## WORK TO BE COMPLETED
In the records below, find the line containing "of css removed."; give it again exactly, along with every line that follows, and nothing else.

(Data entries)

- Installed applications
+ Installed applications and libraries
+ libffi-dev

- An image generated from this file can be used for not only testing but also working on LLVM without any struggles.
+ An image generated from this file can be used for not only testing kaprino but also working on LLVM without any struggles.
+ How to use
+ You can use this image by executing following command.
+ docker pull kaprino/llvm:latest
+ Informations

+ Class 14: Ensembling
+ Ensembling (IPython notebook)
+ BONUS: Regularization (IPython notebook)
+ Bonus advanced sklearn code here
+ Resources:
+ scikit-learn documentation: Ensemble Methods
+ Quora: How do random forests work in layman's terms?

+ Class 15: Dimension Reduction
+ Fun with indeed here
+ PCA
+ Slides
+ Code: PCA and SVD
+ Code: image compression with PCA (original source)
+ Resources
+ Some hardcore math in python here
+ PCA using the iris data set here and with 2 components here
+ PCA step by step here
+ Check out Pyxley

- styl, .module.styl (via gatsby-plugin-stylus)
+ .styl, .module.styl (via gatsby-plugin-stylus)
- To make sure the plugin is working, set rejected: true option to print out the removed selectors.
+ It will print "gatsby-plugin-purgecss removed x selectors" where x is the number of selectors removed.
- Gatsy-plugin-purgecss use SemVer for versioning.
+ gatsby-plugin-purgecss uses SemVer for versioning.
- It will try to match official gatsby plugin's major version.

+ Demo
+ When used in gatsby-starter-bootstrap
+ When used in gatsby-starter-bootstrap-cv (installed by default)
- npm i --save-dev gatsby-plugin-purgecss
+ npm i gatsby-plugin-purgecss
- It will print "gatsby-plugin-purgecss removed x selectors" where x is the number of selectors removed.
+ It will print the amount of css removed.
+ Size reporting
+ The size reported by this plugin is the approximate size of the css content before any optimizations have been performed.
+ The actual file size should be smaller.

## ANSWER TO THE PROBLEM
+ It will print the amount of css removed.
+ Size reporting
+ The size reported by this plugin is the approximate size of the css content before any optimizations have been performed.
+ The actual file size should be smaller.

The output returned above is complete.